Be that as it may, the wicked stepmother made the most of her opportunity. Queen Ælfrida herself met the king at the castle gate, still on his horse, and offered him a drink, a goblet of wine or possibly a horn of beer. While the king was chug-a-lugging, a couple of Ælfrida's male retainers attacked him and stabbed him in the belly with a sword and a dagger. Edward's horse bolted, and the royal rider fell off, but his foot was caught in a new-fangled invention just coming into use called a stirrup, and his body was dragged down over the rocks Homer Simpson-style. In the early 20th century Edward's skeletal remains, remarkably intact, were exhumed and examined by the forensic pathologists of the British Home office. They were able to detail with remarkable accuracy all of his injuries, from his broken ribs and ankle and fractured skull due to the dragging, to the nick from the assassins' blades on his spinal column, thus confirming the historical account of his death.
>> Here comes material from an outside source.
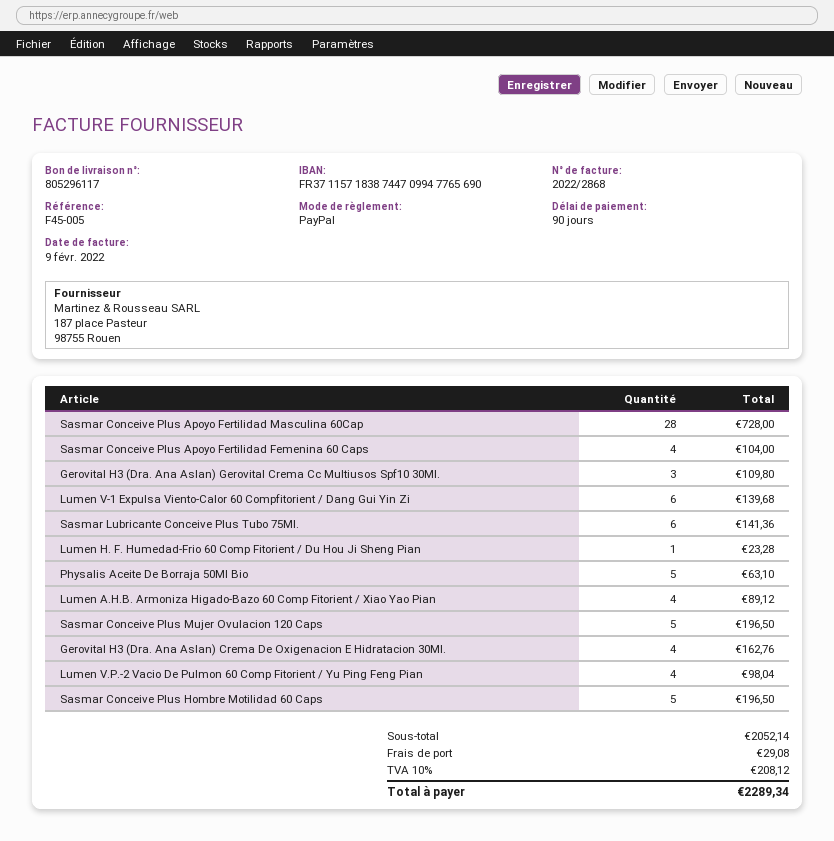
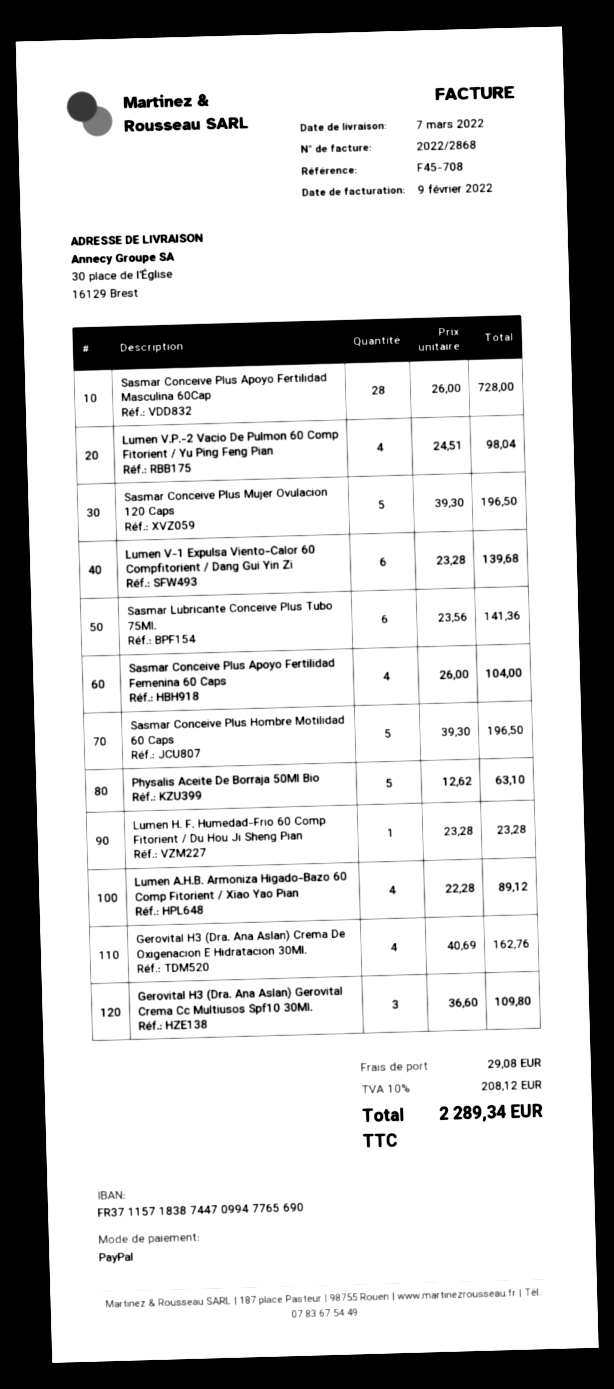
reference: F45-005 -> F45-708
Edward's body was moved to Shaftesbury, where miracles were reported at his tomb, and he was regarded as a saint and martyr by the people, which was confirmed by his formal canonisation some years later. The monks gratefully remembered the wealth and privilege he had heaped on them; it was the least they could do. His feast day is the day of his murder, March 18th.
Æthelred became King of England at something like the age of seven, and needless to say mama was quite ready to step in and act as regent for him during his minority. However, regardless of what they thought of being ruled by a drunken teenager, the rough-hewn Saxon thanes and earls didn't appreciate being ruled by a murderess either. Regicide was a man's job, dammit! A short time after Æthelred's acession, a group of them staged a coup and locked Queen Ælfrida up in a convent, where according to one account she lived a long life of devout repentance for her crime, and according to another she was shortly afterwards discreetly strangled. (The farther back you go in history, the more you get these extreme discrepancies, and at this distance there's no way to tell.)
Æthelred's reigned for many years, and he proved to be an incompetent and a disaster. He lost most of the country to the Danes under the Viking King Canute, and went down in history as Æthelred the Unready.